Immunohistochemistry
CNS sections were submitted for immunohistochemistry anti-S. neurona (polyclonal antibody non-commercial, 1:200), anti-Toxoplasma gondii (VRMD, Pullman, WA, USA, dilution of 1:1000), and anti-Neospora caninum (VRMD, Pullman, WA, USA, dilution of 1:1000). Antigen retrieval was performed with proteinase K for 1 min for S. neurona and 0.1% trypsin for 10 min for N. caninum and T. gondii. Blocking of nonspecific reactions was performed with 5% skim milk for 15 min. The amplification signal was achieved by using MACH 4 Universal HRP-Polymer (Biocare, Pacheco, CA, USA) for S. neurona and LSAB-HRP Universal kit (Dakocytomation, Carpinteria, CA, USA) for N. caninum and T. gondii. The reactions were visualized with 3-amino-9-ethylcarbazole chromogen (AEC; Sigma, St. Louis, Missouri, USA), and subsequently, all slides were counterstained with Harris’ hematoxylin. Positive control samples consisted of known cases of CNS disease caused by S. neurona, T. gondii, and N. caninum. In the negative control slides, primary antibodies were replaced by PBS.

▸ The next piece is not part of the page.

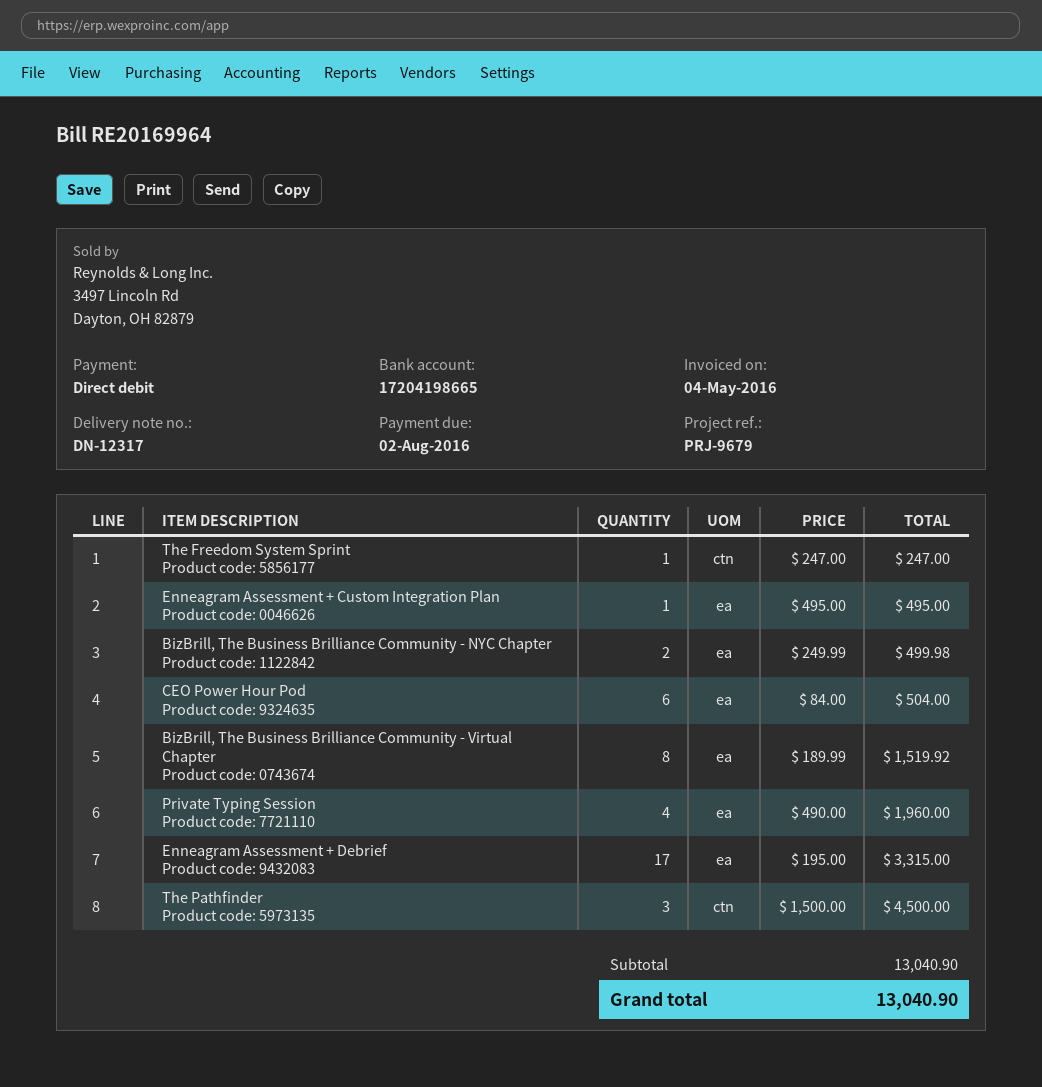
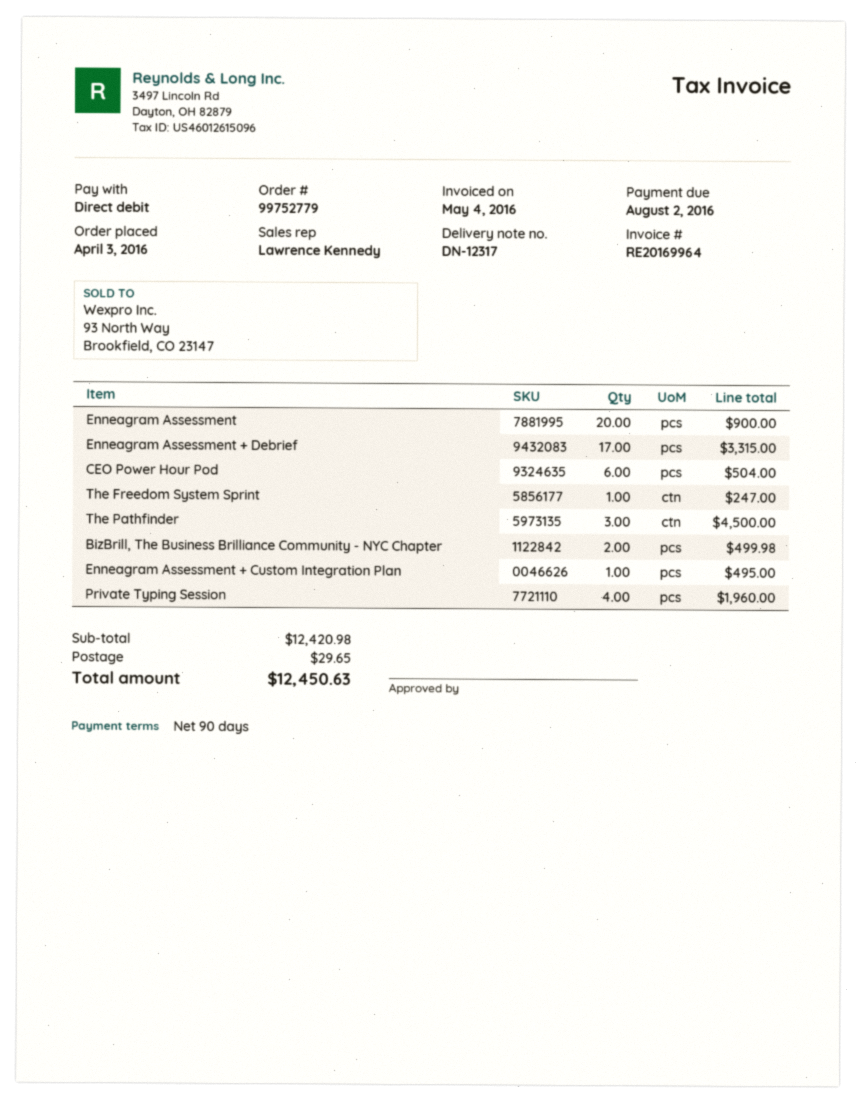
BizBrill, The Business Brilliance Community - Virtual Chapter: 8 for 1519.92 -> none
Enneagram Assessment: none -> 20 for 900.00
subtotal: 13040.90 -> 12420.98
shipping: none -> 29.65
total: 13040.90 -> 12450.63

DNA extraction, PCR amplification, and sequencing
DNA was extracted from frozen samples of the brain of the infected cat with DNeasy Blood & Tissue Kit (Qiagen, Hilden, Germany) as recommended by the manufacturer’s, except for elution of the final product in 50 μL of AE buffer. The DNA samples were tested for the presence of S. neurona by means of multilocus genotyping as described below.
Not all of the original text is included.